### [Web interface edit records]

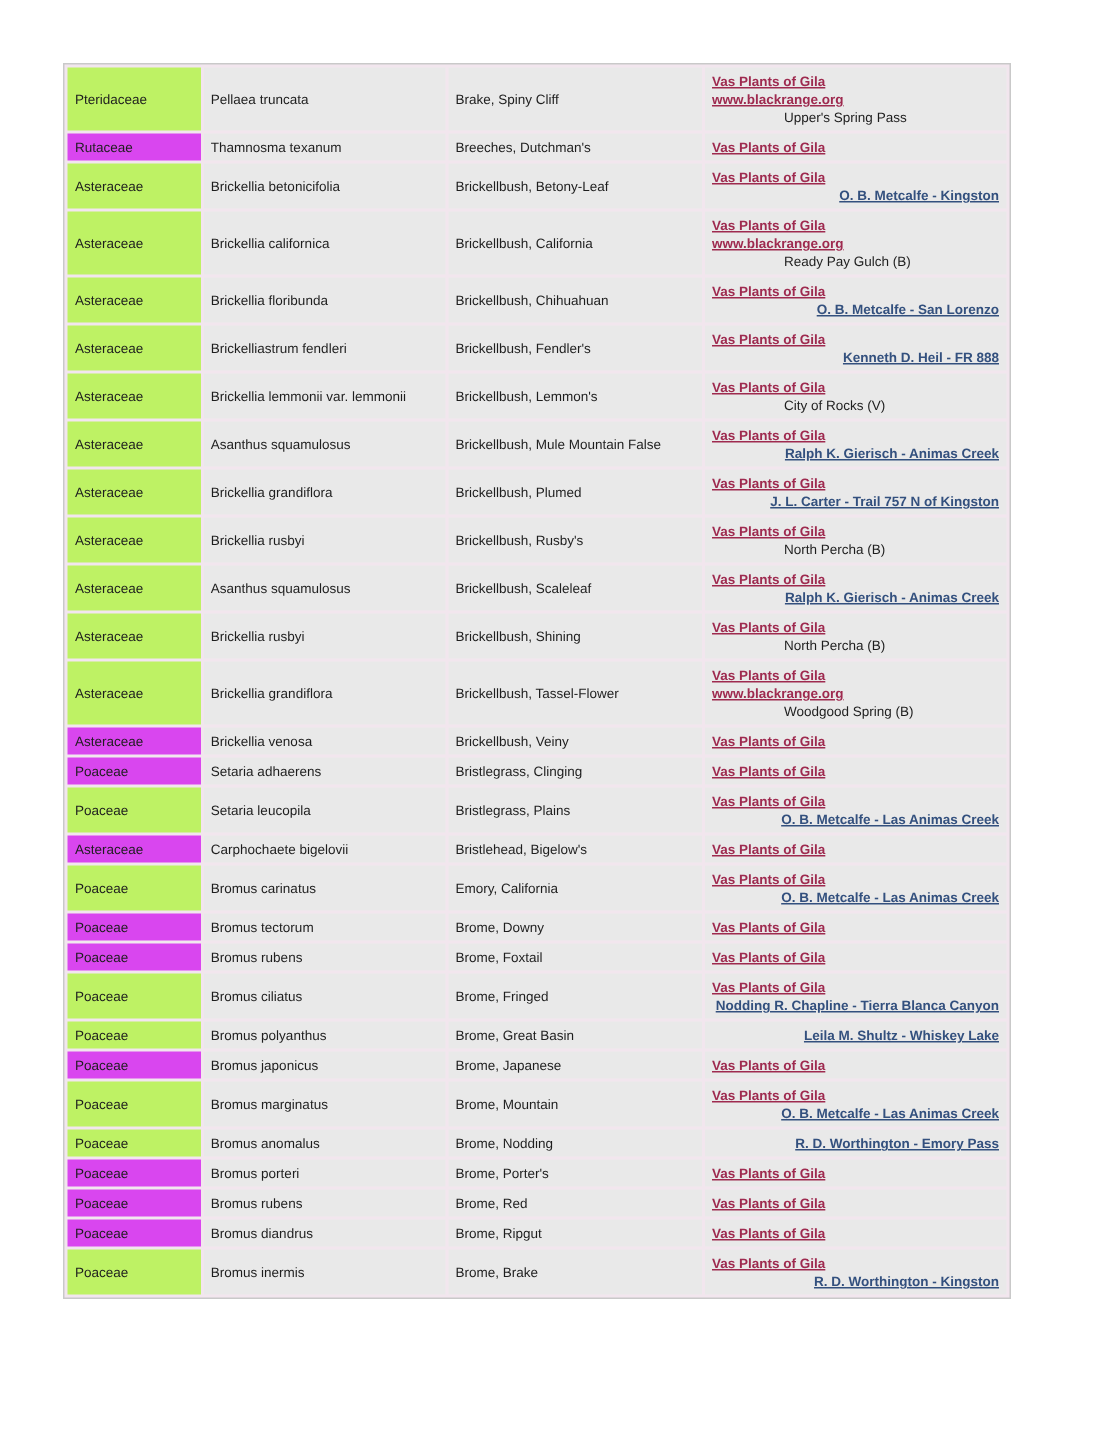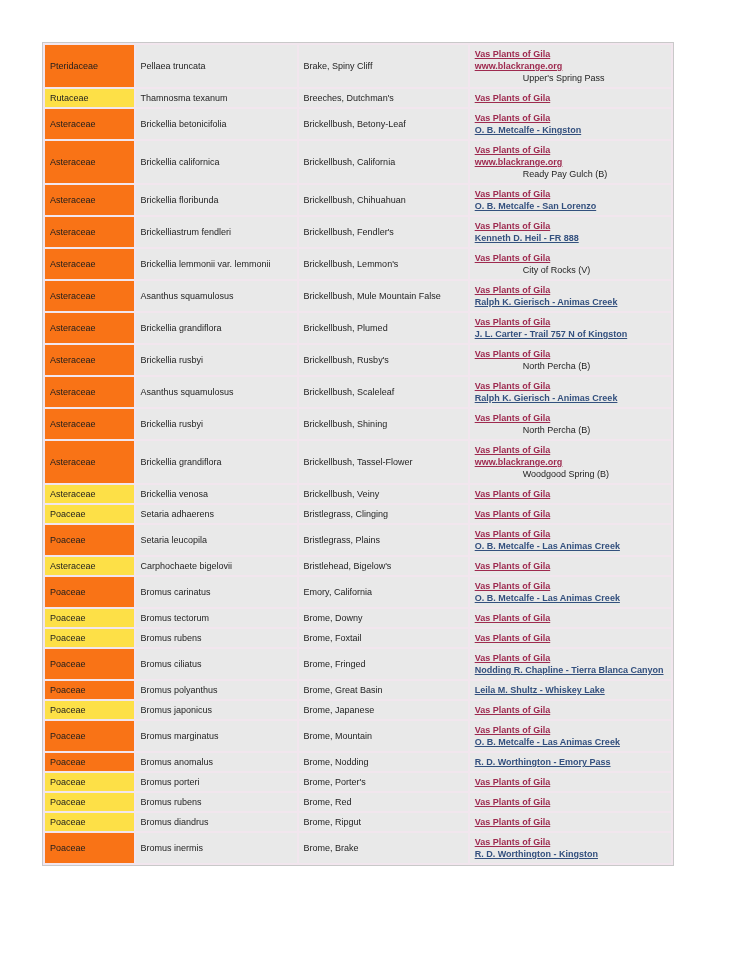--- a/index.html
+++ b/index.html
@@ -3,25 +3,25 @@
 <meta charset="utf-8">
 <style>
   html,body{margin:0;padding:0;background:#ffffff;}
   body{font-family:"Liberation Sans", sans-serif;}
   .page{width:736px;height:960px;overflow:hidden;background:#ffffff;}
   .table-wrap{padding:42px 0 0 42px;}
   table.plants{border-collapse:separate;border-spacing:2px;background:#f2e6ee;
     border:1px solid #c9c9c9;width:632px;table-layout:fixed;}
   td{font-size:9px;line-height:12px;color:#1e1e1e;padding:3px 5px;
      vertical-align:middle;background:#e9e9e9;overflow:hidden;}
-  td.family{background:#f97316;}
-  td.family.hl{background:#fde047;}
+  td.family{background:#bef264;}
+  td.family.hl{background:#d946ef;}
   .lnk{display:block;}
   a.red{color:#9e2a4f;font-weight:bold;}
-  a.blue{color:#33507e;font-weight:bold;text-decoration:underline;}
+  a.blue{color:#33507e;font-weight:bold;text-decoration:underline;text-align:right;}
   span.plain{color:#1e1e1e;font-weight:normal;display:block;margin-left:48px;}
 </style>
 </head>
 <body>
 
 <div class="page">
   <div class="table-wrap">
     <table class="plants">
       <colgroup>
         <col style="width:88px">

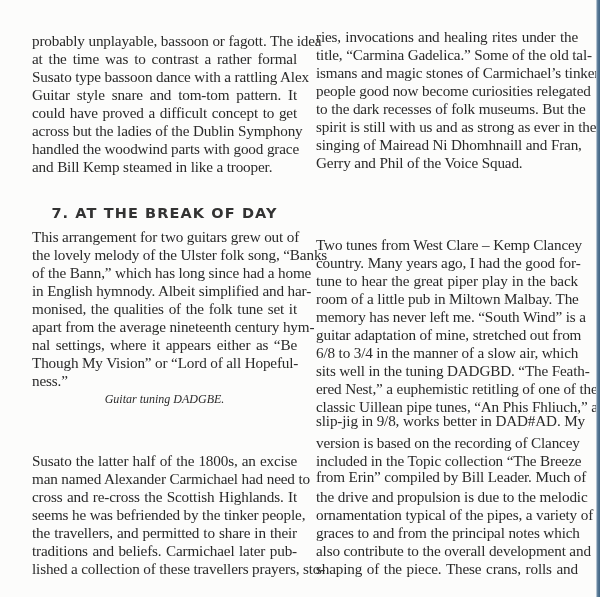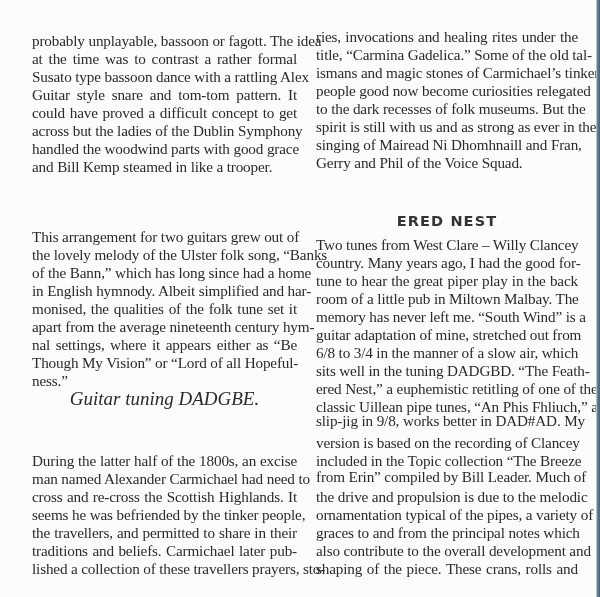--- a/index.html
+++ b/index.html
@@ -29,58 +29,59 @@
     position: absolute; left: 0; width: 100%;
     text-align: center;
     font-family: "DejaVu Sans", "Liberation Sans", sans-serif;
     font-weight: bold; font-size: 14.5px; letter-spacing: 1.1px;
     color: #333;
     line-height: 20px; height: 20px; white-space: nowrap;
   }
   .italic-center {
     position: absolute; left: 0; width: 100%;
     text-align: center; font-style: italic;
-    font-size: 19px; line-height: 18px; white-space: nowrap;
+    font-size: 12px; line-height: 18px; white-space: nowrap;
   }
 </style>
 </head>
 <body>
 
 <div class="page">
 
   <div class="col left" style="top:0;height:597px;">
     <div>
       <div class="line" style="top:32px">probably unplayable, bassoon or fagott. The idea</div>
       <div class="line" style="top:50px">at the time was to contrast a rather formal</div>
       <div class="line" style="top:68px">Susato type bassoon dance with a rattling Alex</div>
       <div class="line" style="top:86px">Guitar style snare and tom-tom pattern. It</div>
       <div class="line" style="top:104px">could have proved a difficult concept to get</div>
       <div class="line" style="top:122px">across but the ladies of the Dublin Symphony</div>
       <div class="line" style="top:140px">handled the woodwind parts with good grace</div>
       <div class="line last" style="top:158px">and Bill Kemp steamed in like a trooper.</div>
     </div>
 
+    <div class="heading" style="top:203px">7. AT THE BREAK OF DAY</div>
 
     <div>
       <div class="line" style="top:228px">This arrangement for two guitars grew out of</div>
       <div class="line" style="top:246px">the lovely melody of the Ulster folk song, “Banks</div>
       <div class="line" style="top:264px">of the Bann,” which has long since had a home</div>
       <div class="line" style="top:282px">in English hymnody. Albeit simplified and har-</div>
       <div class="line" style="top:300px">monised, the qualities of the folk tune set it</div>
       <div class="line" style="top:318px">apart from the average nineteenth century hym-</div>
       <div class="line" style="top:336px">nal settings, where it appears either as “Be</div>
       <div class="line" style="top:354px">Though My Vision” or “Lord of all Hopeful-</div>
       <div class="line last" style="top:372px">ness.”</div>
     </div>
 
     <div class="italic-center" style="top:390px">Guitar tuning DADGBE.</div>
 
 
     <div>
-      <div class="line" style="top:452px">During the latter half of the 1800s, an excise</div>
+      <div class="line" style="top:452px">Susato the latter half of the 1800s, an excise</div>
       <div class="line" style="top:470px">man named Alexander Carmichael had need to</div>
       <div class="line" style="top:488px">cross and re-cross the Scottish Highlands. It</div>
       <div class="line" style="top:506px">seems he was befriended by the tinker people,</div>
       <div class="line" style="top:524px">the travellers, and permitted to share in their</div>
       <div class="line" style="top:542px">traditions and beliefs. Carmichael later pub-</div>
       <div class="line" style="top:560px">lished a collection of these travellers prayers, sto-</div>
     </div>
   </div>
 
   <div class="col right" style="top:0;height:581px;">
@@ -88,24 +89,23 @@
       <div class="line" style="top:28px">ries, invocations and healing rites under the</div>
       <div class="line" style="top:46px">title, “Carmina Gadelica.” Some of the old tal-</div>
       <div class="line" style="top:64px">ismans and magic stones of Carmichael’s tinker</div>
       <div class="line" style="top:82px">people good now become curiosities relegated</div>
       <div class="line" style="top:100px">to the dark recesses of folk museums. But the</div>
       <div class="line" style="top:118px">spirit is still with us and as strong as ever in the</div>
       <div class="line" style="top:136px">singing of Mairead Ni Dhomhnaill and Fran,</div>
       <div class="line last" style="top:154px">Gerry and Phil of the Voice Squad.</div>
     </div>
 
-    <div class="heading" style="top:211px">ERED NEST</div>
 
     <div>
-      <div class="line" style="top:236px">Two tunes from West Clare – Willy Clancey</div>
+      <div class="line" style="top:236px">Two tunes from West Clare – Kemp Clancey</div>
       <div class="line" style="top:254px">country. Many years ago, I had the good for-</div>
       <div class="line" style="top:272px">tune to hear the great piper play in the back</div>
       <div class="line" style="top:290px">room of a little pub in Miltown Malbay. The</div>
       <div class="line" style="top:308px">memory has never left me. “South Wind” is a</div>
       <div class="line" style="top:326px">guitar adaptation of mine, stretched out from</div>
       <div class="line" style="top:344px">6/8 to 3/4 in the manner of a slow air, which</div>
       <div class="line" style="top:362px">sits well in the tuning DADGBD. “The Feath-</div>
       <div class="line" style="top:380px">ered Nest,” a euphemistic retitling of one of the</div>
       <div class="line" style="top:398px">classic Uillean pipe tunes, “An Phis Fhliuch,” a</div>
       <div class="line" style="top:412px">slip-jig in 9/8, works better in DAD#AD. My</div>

### [PROBLEM TO WORK ON]
If a line in the records above has the word "margin", copy it out.

### [RESPONSE AREA]
   html,body{margin:0;padding:0;background:#ffffff;}
   span.plain{color:#1e1e1e;font-weight:normal;display:block;margin-left:48px;}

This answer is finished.